Imagine being able to control brains using lasers. Sounds like science fiction, right?

Enter optogenetics – a cutting-edge neuroscience research tool which allows researchers to literally turn brain cells on and off using light.

The huge advantage of optogenetics is that it gives unparalleled control over groups of selectively targeted cells within a brain circuit. Using this, we can start to unravel in more and more detail how brains are working and what goes wrong in neurological diseases.

How does it work?

The good news for all you conspiracy theorists out there is that optogenetics relies on the presence of light-sensitive proteins, which are not present in normal mammalian brains. In fact channelrhodopsin – one of the most common optogenetic activators – actually comes from green algae, where it helps them to move in response to light.

So how do optogenetic proteins get into a mammalian brain? This is where the ‘genetic’ aspect of optogenetics comes in – we can use gene therapy to insert the protein into the brain. You can check out the primer on gene therapy for more details but in short it goes something like this:  1. We take a virus that has been modified so that it can’t cause disease. 2. We put DNA for our optogenetic protein inside the virus. 3. We inject the virus into the brain. 4. The virus naturally invades brain cells but, instead of causing disease, it inserts the genetic code for optogenetic protein into the cells. 5. Brain cells make optogenetic protein.

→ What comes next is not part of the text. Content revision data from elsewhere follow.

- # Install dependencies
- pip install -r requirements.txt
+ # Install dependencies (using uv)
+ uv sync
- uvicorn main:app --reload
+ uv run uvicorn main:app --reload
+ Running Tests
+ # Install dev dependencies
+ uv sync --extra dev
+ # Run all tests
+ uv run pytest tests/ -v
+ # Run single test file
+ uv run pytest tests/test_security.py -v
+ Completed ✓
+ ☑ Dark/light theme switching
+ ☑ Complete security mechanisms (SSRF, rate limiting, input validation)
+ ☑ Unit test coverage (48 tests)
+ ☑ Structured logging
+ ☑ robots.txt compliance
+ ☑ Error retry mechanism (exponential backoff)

What can we do with optogenetics?

With our optogenetic protein safely expressed in the brain, we can start to manipulate brain activity by shining light. At an experimental level this is incredibly powerful. First – controlling cells using light damages the tissue much less than using electrodes, for example. Second, we have the ability to simultaneously control only those cells where we decided to express the optogenetic protein. This is not possible using other approaches like electrophysiology (primer to come soon!) and it lets us see the impact of manipulating specific brain circuits, giving us vital clues about how they work.

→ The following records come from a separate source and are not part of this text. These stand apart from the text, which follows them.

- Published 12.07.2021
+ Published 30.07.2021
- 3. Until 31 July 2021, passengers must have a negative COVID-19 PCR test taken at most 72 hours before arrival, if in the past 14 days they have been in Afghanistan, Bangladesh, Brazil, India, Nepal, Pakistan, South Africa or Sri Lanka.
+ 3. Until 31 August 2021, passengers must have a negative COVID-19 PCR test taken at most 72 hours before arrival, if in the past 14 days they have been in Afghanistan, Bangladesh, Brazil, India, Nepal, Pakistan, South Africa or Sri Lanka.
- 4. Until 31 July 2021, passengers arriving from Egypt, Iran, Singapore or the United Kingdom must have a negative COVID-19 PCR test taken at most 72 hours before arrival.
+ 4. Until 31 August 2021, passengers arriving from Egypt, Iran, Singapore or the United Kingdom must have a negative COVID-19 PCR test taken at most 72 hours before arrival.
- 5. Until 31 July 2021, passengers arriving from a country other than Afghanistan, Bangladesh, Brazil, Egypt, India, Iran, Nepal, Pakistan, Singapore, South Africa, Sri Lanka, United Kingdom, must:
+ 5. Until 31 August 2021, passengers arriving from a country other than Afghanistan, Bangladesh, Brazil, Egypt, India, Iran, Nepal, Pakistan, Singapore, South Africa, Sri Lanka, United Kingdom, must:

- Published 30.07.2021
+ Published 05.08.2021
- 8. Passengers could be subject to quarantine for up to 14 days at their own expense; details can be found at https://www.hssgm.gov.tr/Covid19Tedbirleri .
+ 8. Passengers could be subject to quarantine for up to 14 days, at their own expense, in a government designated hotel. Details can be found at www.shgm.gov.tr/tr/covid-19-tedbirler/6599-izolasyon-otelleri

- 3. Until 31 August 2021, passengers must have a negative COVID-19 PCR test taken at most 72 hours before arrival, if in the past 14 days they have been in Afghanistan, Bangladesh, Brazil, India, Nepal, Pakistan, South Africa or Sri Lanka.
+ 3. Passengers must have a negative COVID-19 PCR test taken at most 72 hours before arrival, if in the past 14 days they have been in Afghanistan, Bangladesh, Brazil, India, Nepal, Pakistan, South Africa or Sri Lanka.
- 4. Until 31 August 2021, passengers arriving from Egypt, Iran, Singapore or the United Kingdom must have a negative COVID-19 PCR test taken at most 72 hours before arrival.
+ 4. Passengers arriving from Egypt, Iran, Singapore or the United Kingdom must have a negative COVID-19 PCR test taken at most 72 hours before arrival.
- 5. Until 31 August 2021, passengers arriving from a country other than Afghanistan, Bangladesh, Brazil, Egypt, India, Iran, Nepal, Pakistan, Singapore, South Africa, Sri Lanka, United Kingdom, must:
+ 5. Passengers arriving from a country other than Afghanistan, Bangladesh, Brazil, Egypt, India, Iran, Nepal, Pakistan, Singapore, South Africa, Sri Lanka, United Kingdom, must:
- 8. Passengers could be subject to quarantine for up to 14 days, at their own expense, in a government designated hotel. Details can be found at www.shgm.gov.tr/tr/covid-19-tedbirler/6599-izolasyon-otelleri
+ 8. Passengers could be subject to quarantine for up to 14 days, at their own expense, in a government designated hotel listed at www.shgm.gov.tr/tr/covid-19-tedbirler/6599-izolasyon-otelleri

Can it be used to stop epilepsy?

Since optogenetics gives us the ability to control brain activity, it makes sense that it could be used to stop seizures. The idea would be to have some kind of detector which can switch on a light inside the brain when a seizure is starting. The light would stop the seizure and then the detector would switch off again. Indeed, there is experimental evidence that seizures can be effectively stopped using this technique.

Still, considerable barriers remain before optogenetics could be used clinically. Perhaps the biggest challenge is how to deliver light to the brain. In experimental settings, light has to be delivered to the brain using an optical fibre placed on the surface of the brain, which would be incredibly invasive for patients. Moreover, it is difficult to target structures which are deep inside the brain as the light simply does not reach that far. The heat generated by the optical fibre also has the potential to be damaging to the brain. Finally, the therapeutic application of optogenetics is probably limited to focal epilepsies – those where seizures always start in the same place. In epilepsies where seizures do not always have the same physical starting point it would be impossible to target the therapy to the correct part of the brain.

In short, optogenetics is a highly powerful research tool which can be used to better understand how brains work in health and in disease. It does have therapeutic potential but, at the moment, there are huge challenges which have to be overcome before it can be used.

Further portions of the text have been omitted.